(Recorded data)

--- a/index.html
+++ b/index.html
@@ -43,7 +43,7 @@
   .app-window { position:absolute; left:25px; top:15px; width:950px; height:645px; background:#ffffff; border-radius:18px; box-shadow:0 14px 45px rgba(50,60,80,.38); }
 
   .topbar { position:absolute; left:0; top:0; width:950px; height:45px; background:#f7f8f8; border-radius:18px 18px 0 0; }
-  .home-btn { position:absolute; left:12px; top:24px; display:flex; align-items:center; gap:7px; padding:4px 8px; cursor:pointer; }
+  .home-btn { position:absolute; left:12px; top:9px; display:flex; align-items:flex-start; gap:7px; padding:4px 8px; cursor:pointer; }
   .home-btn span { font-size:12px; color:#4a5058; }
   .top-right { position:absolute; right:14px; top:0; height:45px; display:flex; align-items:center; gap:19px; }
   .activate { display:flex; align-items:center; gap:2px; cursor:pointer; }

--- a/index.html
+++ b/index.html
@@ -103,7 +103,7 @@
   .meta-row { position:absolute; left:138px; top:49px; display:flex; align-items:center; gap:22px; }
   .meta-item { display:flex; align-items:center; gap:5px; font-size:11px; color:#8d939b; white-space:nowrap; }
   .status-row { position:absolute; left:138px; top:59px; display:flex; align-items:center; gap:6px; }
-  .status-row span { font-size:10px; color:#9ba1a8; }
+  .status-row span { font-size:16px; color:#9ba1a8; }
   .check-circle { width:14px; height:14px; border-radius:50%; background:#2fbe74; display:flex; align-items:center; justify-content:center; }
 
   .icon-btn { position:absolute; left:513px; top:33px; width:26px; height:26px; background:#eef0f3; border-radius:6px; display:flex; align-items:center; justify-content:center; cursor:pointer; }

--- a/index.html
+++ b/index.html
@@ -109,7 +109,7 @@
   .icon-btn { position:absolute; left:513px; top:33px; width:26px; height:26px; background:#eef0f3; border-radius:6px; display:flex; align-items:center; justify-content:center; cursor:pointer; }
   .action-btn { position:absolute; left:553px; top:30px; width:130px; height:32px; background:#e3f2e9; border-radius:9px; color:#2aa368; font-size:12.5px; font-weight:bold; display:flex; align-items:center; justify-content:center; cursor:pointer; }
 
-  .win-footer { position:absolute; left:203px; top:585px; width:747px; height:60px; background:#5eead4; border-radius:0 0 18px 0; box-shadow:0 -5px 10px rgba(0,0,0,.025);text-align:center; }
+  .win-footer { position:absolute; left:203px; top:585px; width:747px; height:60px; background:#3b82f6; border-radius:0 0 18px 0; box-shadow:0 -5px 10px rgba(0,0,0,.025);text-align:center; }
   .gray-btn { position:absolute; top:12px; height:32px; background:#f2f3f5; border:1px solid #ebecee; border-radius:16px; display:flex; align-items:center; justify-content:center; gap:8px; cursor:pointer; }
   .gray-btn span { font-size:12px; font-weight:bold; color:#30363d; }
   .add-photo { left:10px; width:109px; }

| Work request |
From the entries, report every line in which the string "rgba" occurs.

| Your response |
   .app-window { position:absolute; left:25px; top:15px; width:950px; height:645px; background:#ffffff; border-radius:18px; box-shadow:0 14px 45px rgba(50,60,80,.38); }
-  .win-footer { position:absolute; left:203px; top:585px; width:747px; height:60px; background:#5eead4; border-radius:0 0 18px 0; box-shadow:0 -5px 10px rgba(0,0,0,.025);text-align:center; }
+  .win-footer { position:absolute; left:203px; top:585px; width:747px; height:60px; background:#3b82f6; border-radius:0 0 18px 0; box-shadow:0 -5px 10px rgba(0,0,0,.025);text-align:center; }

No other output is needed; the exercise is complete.